Rússia e Ucrânia chegam a acordo para cessar-fogo antes do final do ano

A guerra entre as forças do Governo ucraniano e os separatistas apoiados pela Rússia dura há cinco anos e meio e já causou 13 mil mortes.

Foto
O presidente ucraniano Volodymyr Zelensky, chanceler alemã Angela Merkel, o presidente francês Emmanuel Macron e o presidente russo Vladimir Putin em Paris Reuters

O presidente russo Vladimir Putin e o seu homólogo ucraniano Volodymyr Zelensky chegaram esta segunda-feira a um acordo para implementar um cessar-fogo “total e global” no Leste da Ucrânia até ao final deste ano, mas deixaram algumas questões difíceis por resolver. Os dois líderes reuniram-se esta tarde, num primeiro encontro bilateral, que decorreu em Paris

A guerra entre as forças do Governo ucraniano e os separatistas apoiados pela Rússia, que dura há cinco anos e meio, já provocou 13 mil mortes, segundo a Reuters.

As negociações foram mediadas pelo Presidente francês, Emmanuel Macron, e pela chanceler alemã, Angela Merkel.

“As partes comprometeram-se com uma implementação total e global de um cessar-fogo, reforçada pela implementação de todas as medidas necessárias de verificação do cessar-fogo, antes do fim do ano de 2019”, revela um comunicado conjunto após o encontro dos dois presidentes em Paris. O acordo estipula ainda esforços de ambas as partes para que se efectue uma troca “total” de todos os prisioneiros de guerra detidos, segundo o comunicado citado pela Reuters.

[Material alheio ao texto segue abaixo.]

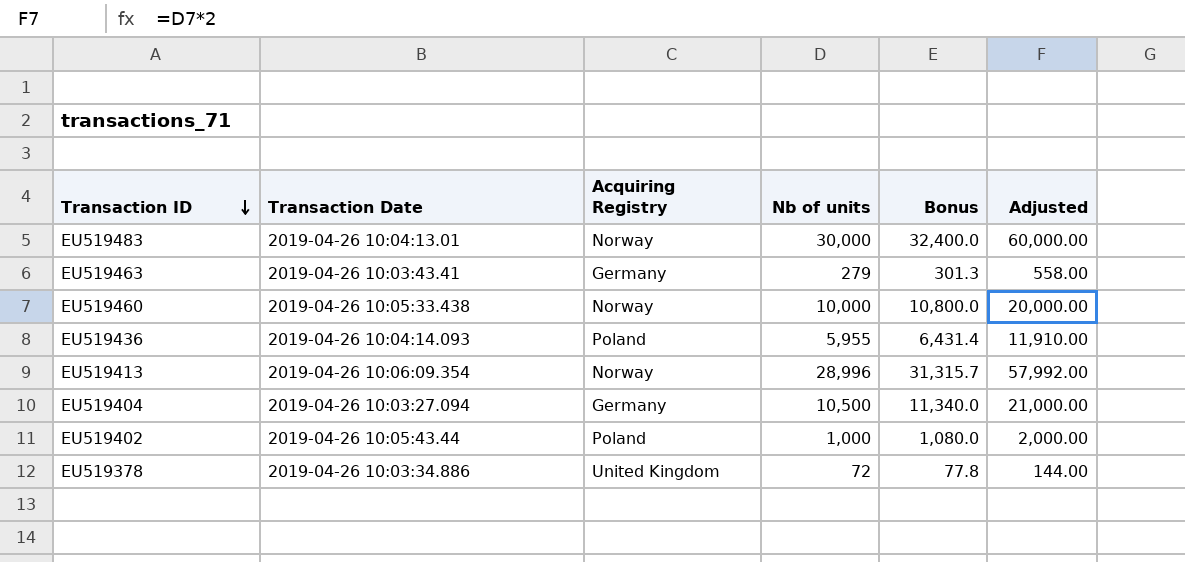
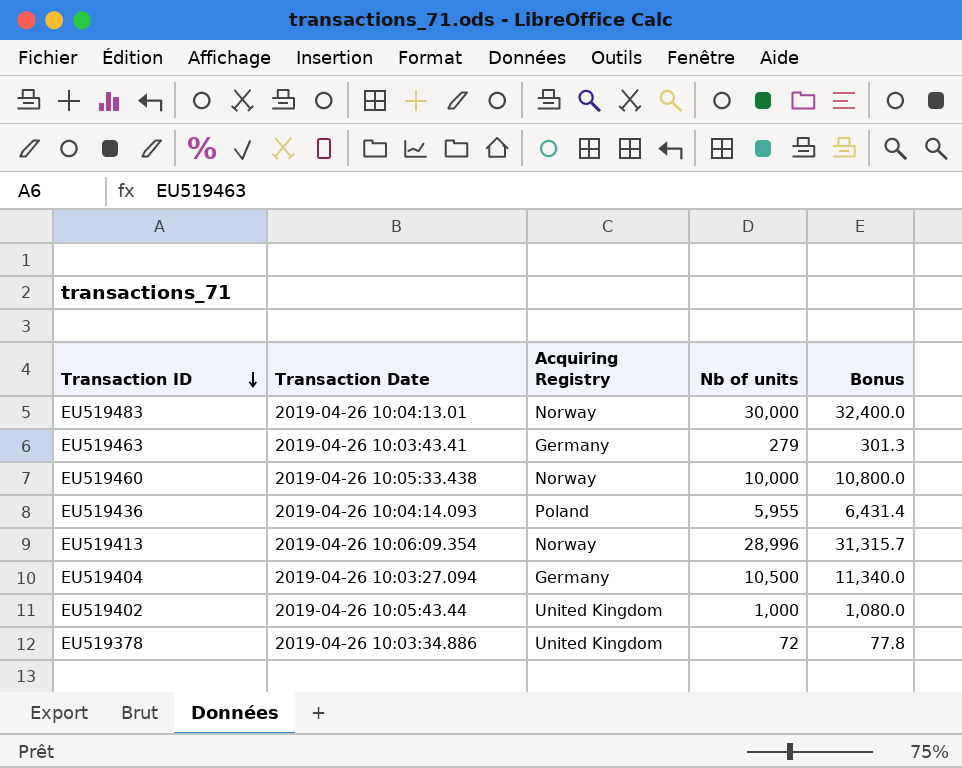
column Adjusted | formula: [Nb of units] * 2 -> none
EU519402 | Acquiring Registry: Poland -> United Kingdom

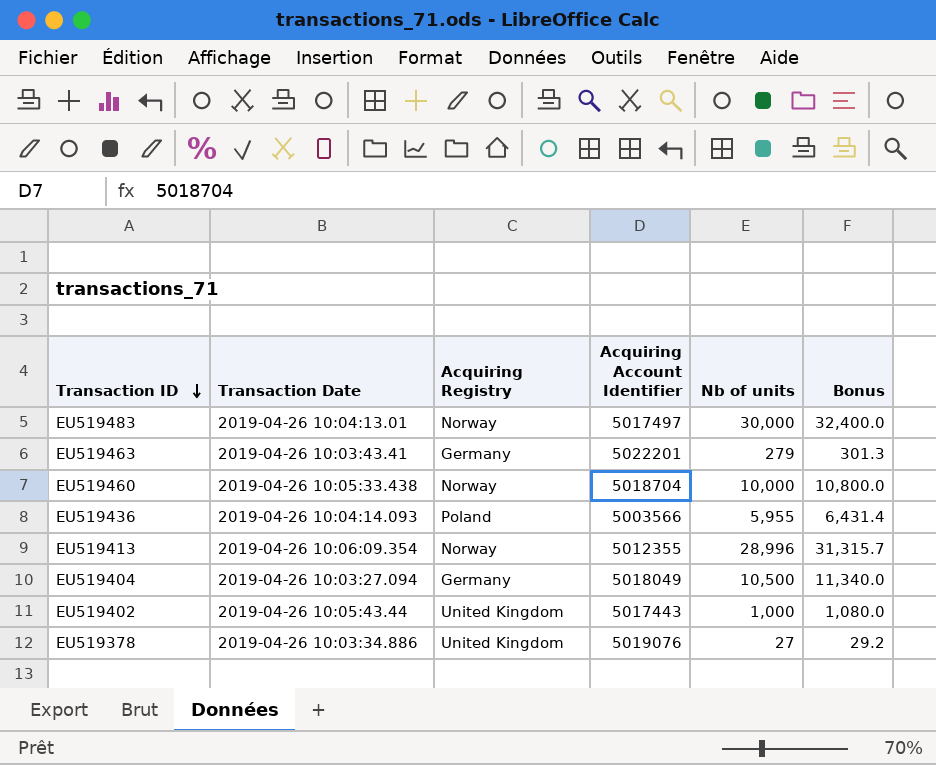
column Acquiring Account Identifier | position: none -> 4
EU519378 | Nb of units: 72 -> 27
EU519378 | Bonus: 77.8 -> 29.2

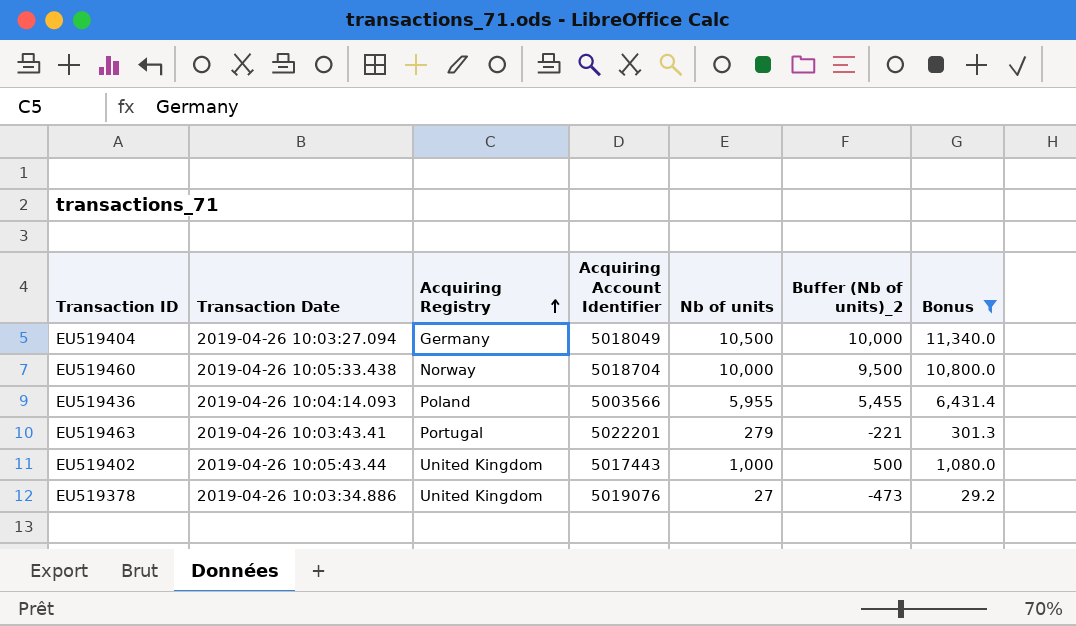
filter: none -> Bonus <= 11,340.0
row order: Transaction ID descending -> Acquiring Registry ascending
column Buffer (Nb of units)_2 | formula: none -> [Nb of units] - 500
EU519463 | Acquiring Registry: Germany -> Portugal

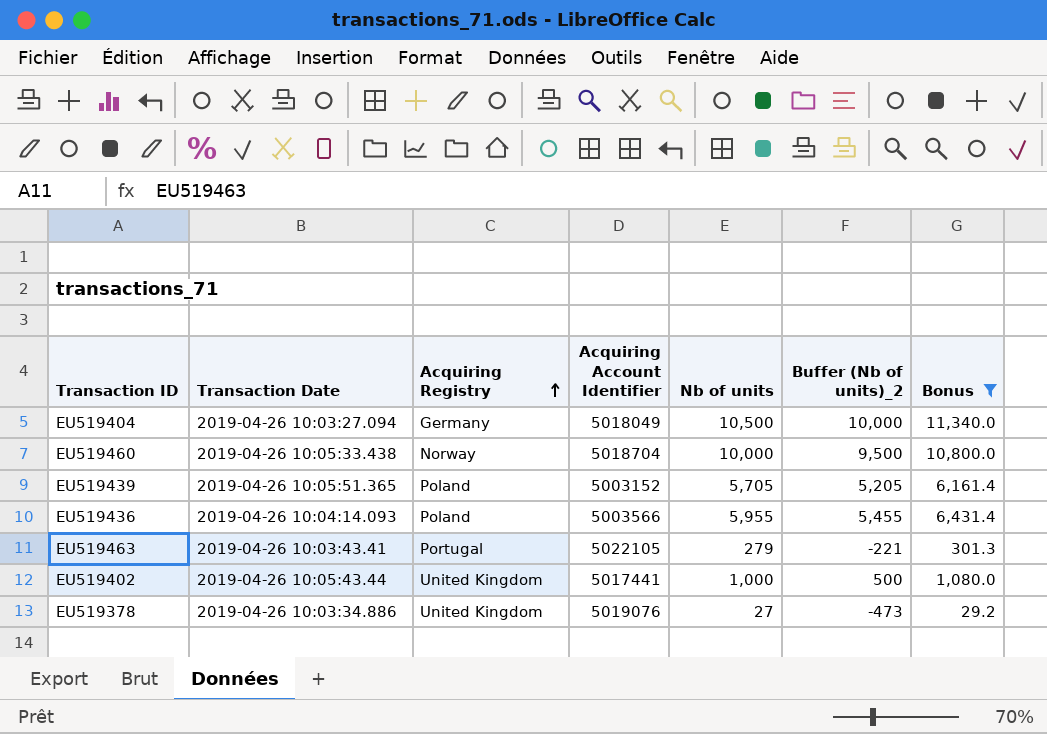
row EU519439: none -> 2019-04-26 10:05:51.365 | Poland | 5003152 | 5,705 | 5,205 | 6,161.4
EU519463 | Acquiring Account Identifier: 5022201 -> 5022105
EU519402 | Acquiring Account Identifier: 5017443 -> 5017441

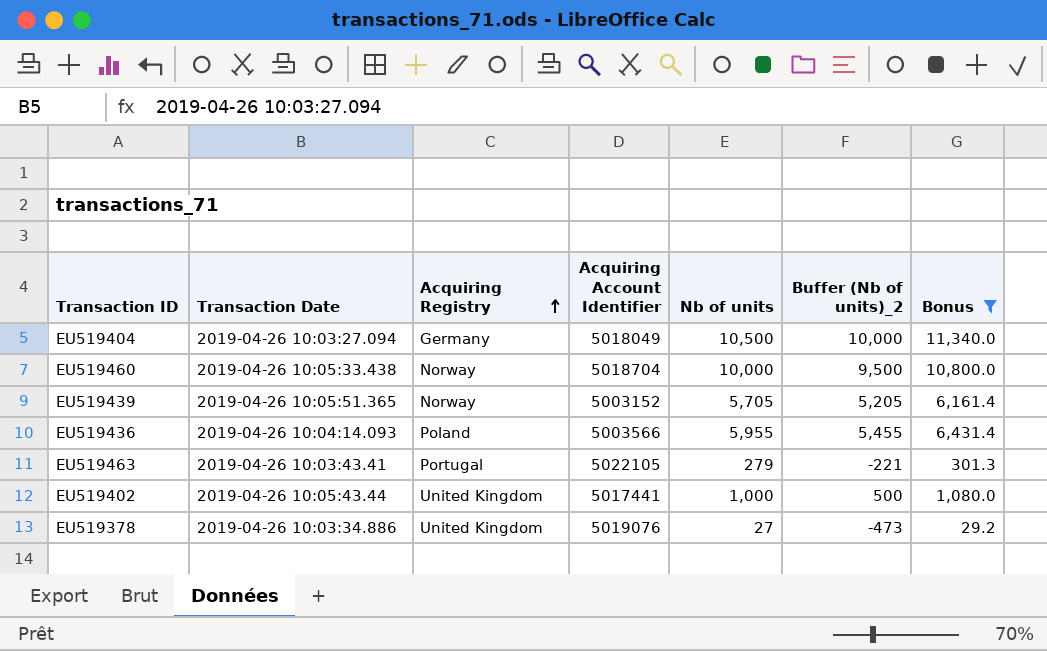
EU519439 | Acquiring Registry: Poland -> Norway

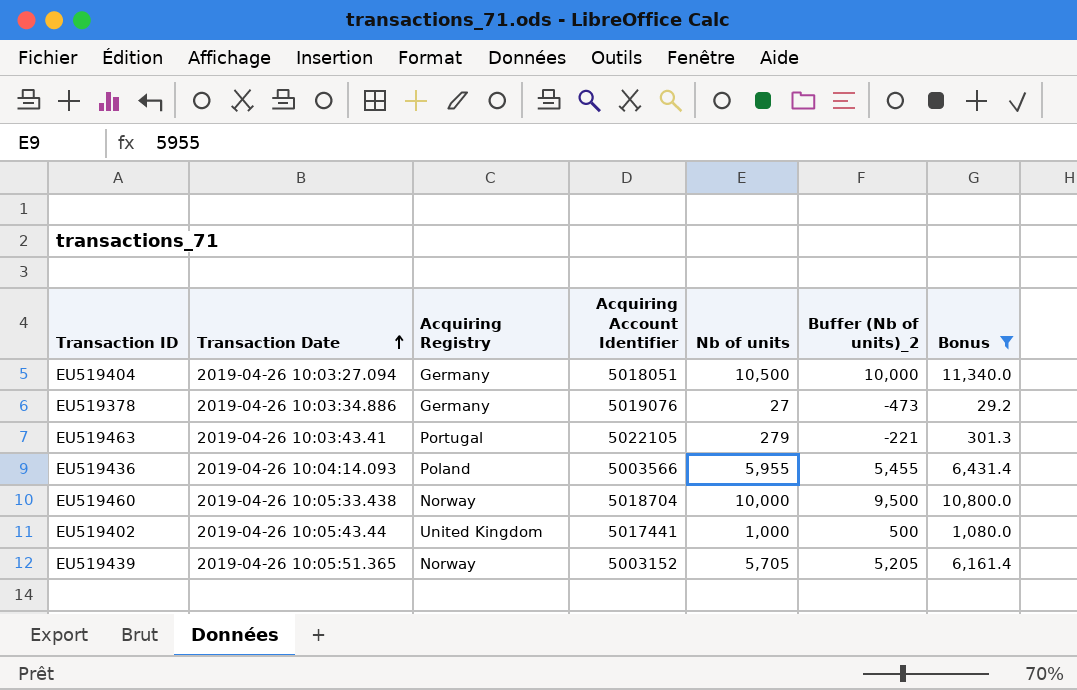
row order: Acquiring Registry ascending -> Transaction Date ascending
EU519404 | Acquiring Account Identifier: 5018049 -> 5018051
EU519378 | Acquiring Registry: United Kingdom -> Germany

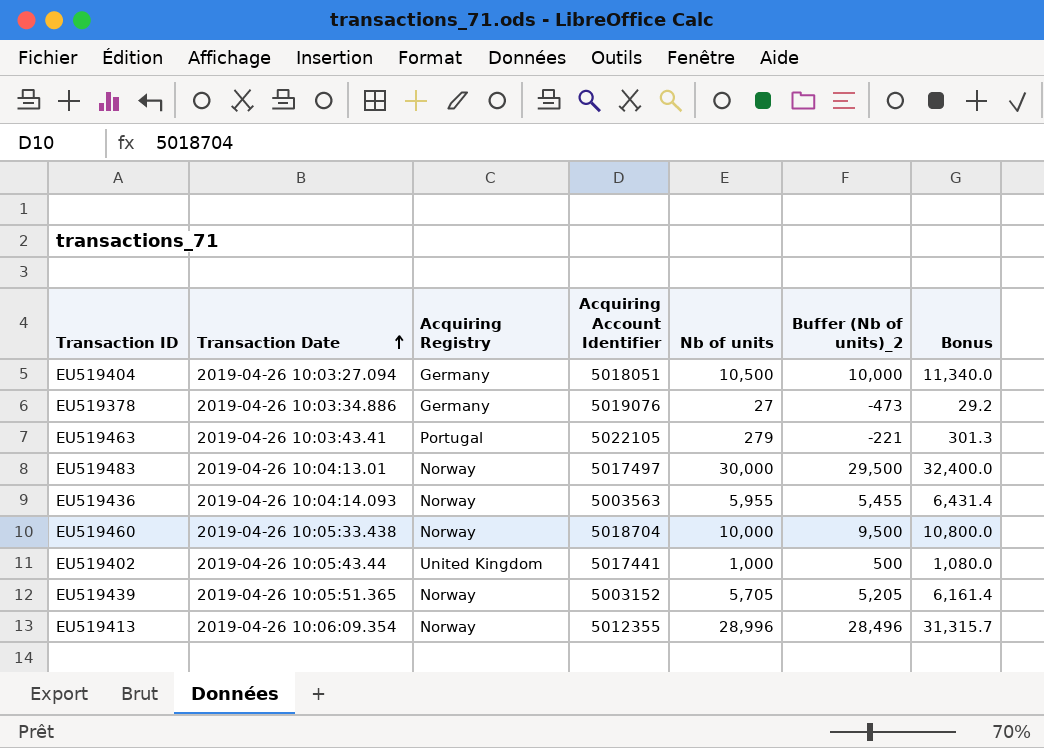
filter: Bonus <= 11,340.0 -> none
EU519436 | Acquiring Registry: Poland -> Norway
EU519436 | Acquiring Account Identifier: 5003566 -> 5003563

Os dois países comprometeram-se ainda a retirar as forças militares em três outras regiões da Ucrânia até ao final de Março de 2020, sem detalhar quais as regiões em questão. Dentro de quatro meses realizar-se-ão novas conversações para que seja feito um balanço do cessar-fogo.

Numa conferência de imprensa após a cimeira, no Palácio do Eliseu, Putin classificou as conversações como um “passo importante” para o fim do conflito. Já o Zelensky destacou que a questão das exportações de gás através de condutas pela Ucrânia tinha sido “desbloqueada” após uma disputa sobre taxas de exportação e que será também elaborado um acordo a este respeito.

No entanto, os dois países continuam a discordar nalguns pontos, como a retirada das tropas russas e a realização de eleições em zonas da Ucrânia controladas por separatistas. Vladimir Putin terá pedido ainda que a Constituição ucraniana seja alterada para conferir um estatuto especial à região de Donbass.

A Rússia e a Ucrânia já se tinham reunido quatro vezes com o objectivo de negociar o fim do conflito no Leste da Ucrânia, que começou em 2014. Duas das cimeiras anteriores tiveram lugar em Minsk, também com mediação da França e da Alemanha e intervenção da Bielorrússia. Já o terceiro encontro decorreu em Berlim, em Outubro de 2016.